В чемодане не было ничего, кроме полной смены одежды. Темный, безликий костюм, так похожий на те, что висят в той комнате в Амстердаме. Рубашка, галстук, ботинки, шарф, короткое спортивное пальто. Годами минхер Стам еженедельно входил в Центральный вокзал в Дюссельдорфе, благовоспитанно удалялся помыть руки, и через десять минут появлялся снова другим человеком. Но не немцем, как думал ван дер Вальк. Бельгийцем.
В маленьком кожаном портфельчике находилась его полная запасная личность. Бельгийские водительские права, бельгийский паспорт, бумажник из крокодиловой кожи с деньгами и документами, серебряный портсигар и новое кольцо с ключами для того, чтобы отпирать для него эту новую личность. И все это венчала новая шляпа.
Новая личность именовалась Жераром де Винтером. Он жил в Эрнегейме, имел сорок четыре года от роду, родился в Амстердаме — ах, так? — и был по роду своих занятий владельцем отеля. Сидя в своем «фольксвагене» на мрачном углу мрачной площади среди резкого звона трясущихся трамваев, ван дер Вальк глядел на широкий зад большого автобуса марки «мерседес», окрашенного в грязно-желтую краску, поверх которой были нарисованы почтовые рожки́, и чувствовал, как радость согревает его своим розовым сиянием. Стам оказался не просто интересен: он был еще и комиком. Как долго он вел такую жизнь?
«Как же мы должны вас теперь называть? Какое имя у вас настоящее? Действительно ли одно из этих имен является вашим настоящим именем? С таким же успехом вы можете оказаться Васко де Гамой, место рождения — Лиссабон, сорока шести лет от роду, но профессия — морской капитан».
Счастливый, он вышел из машины, чтобы привести в порядок факты, имевшиеся в его распоряжении.
«Очень славно получилось, — думал он. — Минхер Слейс может заниматься Стамом, а я попытаюсь познакомиться с Жераром де Винтером. Гараж, может быть два гаража, — наверное два, — должен быть в нескольких минутах ходьбы, — предположил он. — Голландский джентльмен оставит черный «мерседес», чтобы его помыли и заправили; получасом позже, — да, бельгийский джентльмен спокойно отъедет в черном пежо».
Очаровательно просто — когда знаешь как.
Часть вторая
«Все было необычным в этом году, — думал ван дер Вальк. — И погода — не в последнюю очередь».

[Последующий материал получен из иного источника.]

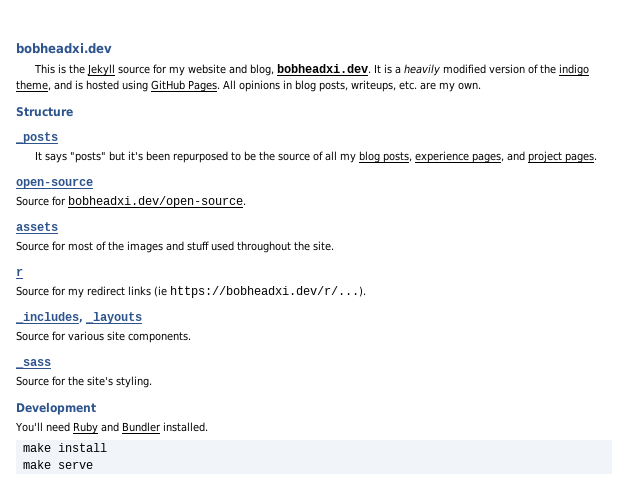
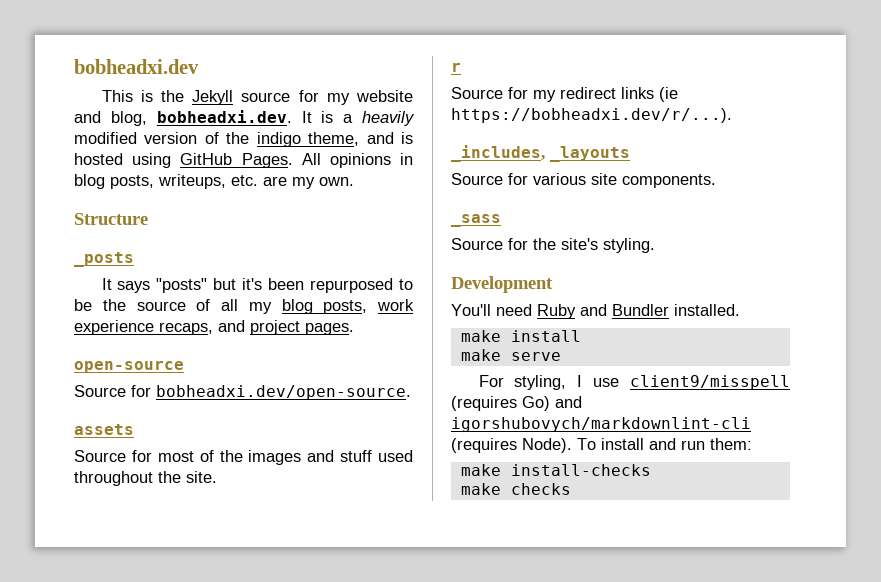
- It says "posts" but it's been repurposed to be the source of all my blog posts, experience pages, and project pages.
+ It says "posts" but it's been repurposed to be the source of all my blog posts, work experience recaps, and project pages.
+ For styling, I use client9/misspell (requires Go) and igorshubovych/markdownlint-cli (requires Node). To install and run them:
+ make install-checks
+ make checks

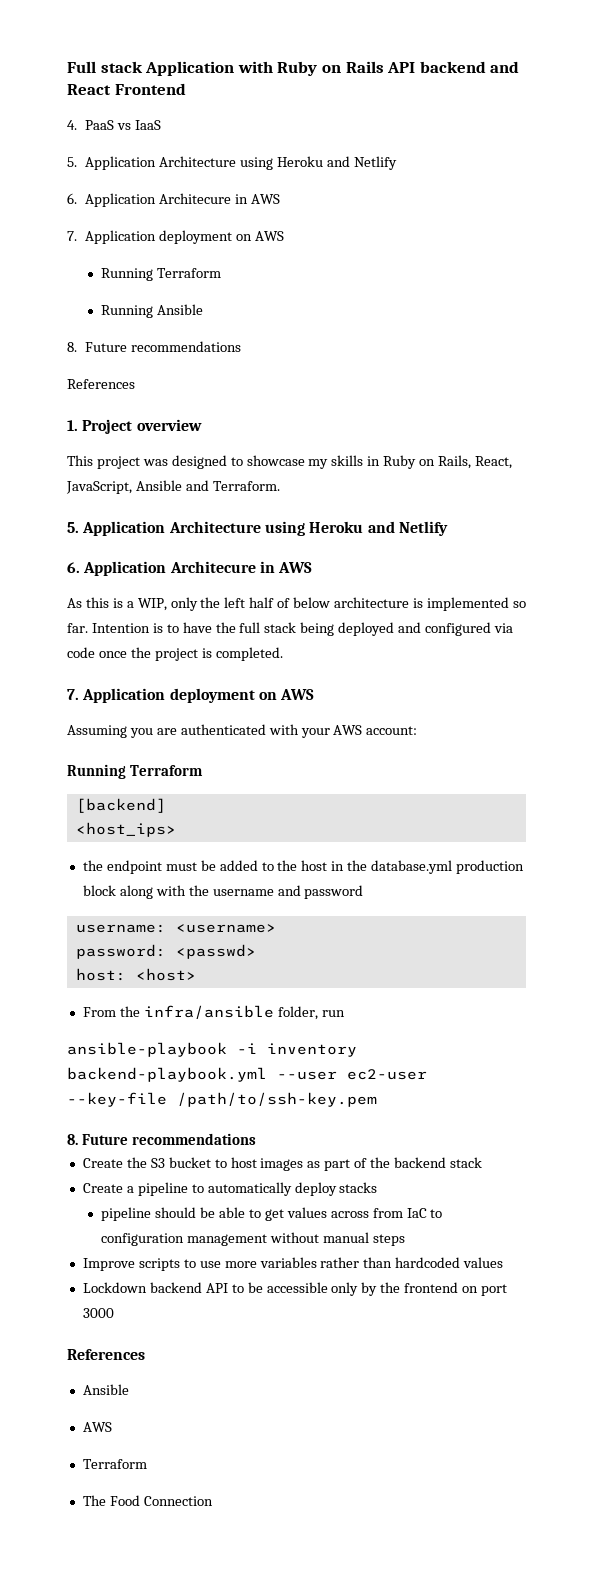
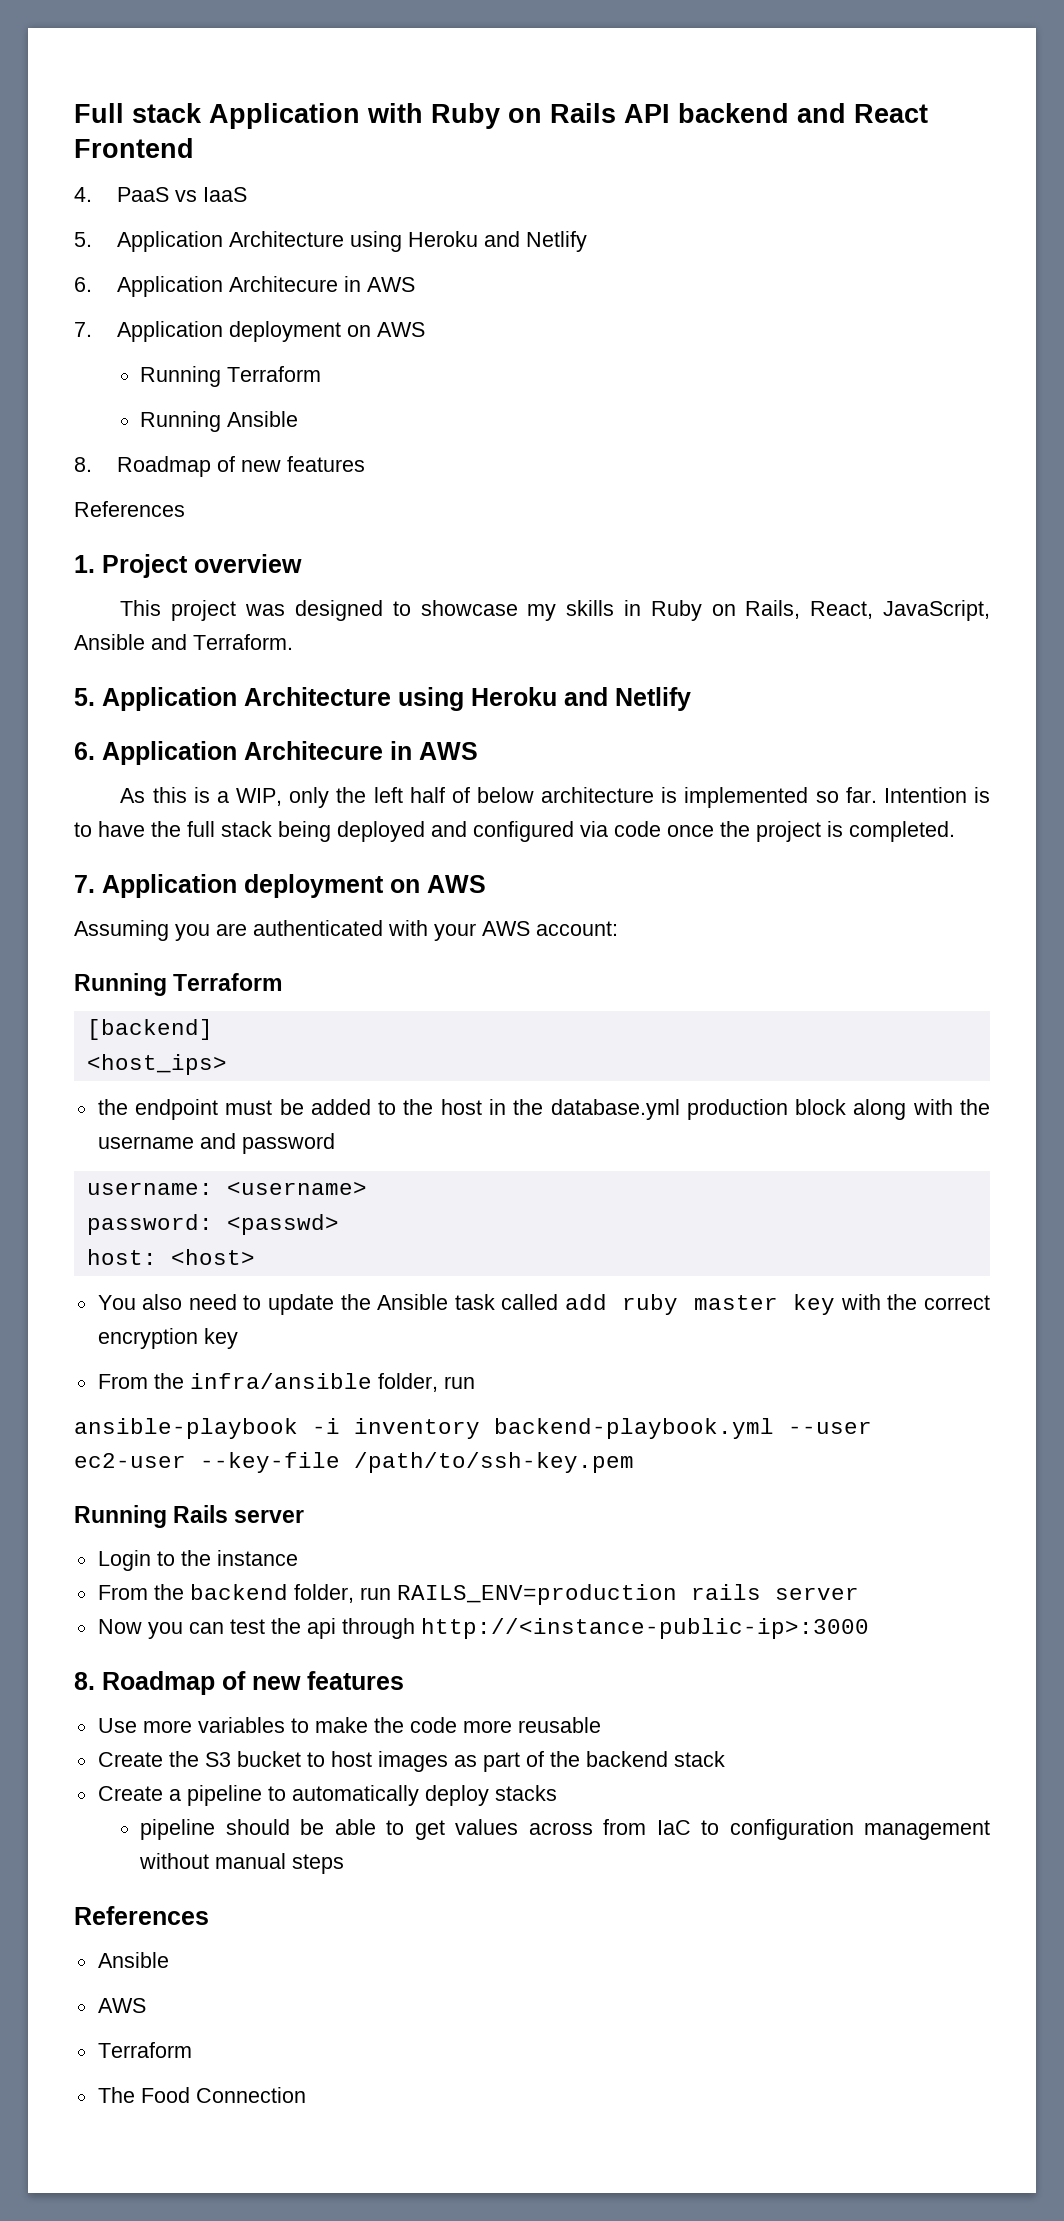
  Running Ansible
- 8. Future recommendations
+ 8. Roadmap of new features
+ You also need to update the Ansible task called add ruby master key with the correct encryption key
  ansible-playbook -i inventory backend-playbook.yml --user ec2-user --key-file /path/to/ssh-key.pem
- 8. Future recommendations
+ Running Rails server
+ Login to the instance
+ From the backend folder, run RAILS_ENV=production rails server
+ Now you can test the api through http://<instance-public-ip>:3000
+ 8. Roadmap of new features
+ Use more variables to make the code more reusable
- Improve scripts to use more variables rather than hardcoded values
- Lockdown backend API to be accessible only by the frontend on port 3000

Осень в этом году держалась сухая и теплая почти до декабря. Иногда яростный ветер стряхивал сухие листья в волнующиеся воды каналов, где они плавали, угрюмые и покаянные. В другое время было так тихо, что отражения высоких домов неподвижно стояли в воде, как рисовал их Брейтнер. Иногда бывали недолгие, но сильные заморозки. А иногда светило солнце, теплое и утешающее, так что ван дер Вальк в рубашке, без пиджака, лежал на подоконнике, покуривая и размышляя. И дождя не было.
В Испании и Италии был дождь. Только и слышно было о всяких ужасах — о грозах с одиннадцатью сантиметрами осадков в полтора часа, страшные потоки которых неслись с возвышенностей, растирая в порошок деревни, как намокшие бисквиты, игриво расшвыривая по полям деревья и машины. Газеты были полны забавных снимков, на которых полицейские доблестно пробиваясь вперед в намокших сапогах, перекинув через плечо толстых, довольно непристойных женщин, словно выпачкавшихся кур.
Но в северной Европе — и в Голландии, стране дождя, — дождя не было. Можно было рассчитывать, что люди хоть раз в жизни будут благодарны. Вместо этого, как обычно, раздавались громкие жалобы. Фермеры ворчали, рейнские шкиперы ругались. Уровень воды в Рейне был самым низким за десять лет и движение полностью остановилось.
Все эти странности мертвого сезона не волновали ван дер Валька. Ему казалось резонным, что погода может быть странной. Жизнь была странной. Он ни черта не мог понять. Ему казалось, что он понял Стама, понять де Винтера он не мог. Рейнские шкиперы ждали «пришествия» дождя, чтобы он поднял и раздул их возлюбленную реку. Он ждал дождя озарения.
Некоторое время все казалось простым. Был ли он слишком самоуверенным после своего дешевого успеха в Дюссельдорфе? Чересчур самонадеянным, быть может? Наказан ли он теперь, потому что был хвастлив и считал себя умником? Теперь он сидел в полной темноте и всем было наплевать. Главный комиссар был удовлетворен, как был удовлетворен и старый Самсон, когда, пожав плечами, списал убийство на Аполлолаан. Какая разница, как умер преступник? Ему самому тоже следовало на этом успокоиться. Но он не мог; это его терзало.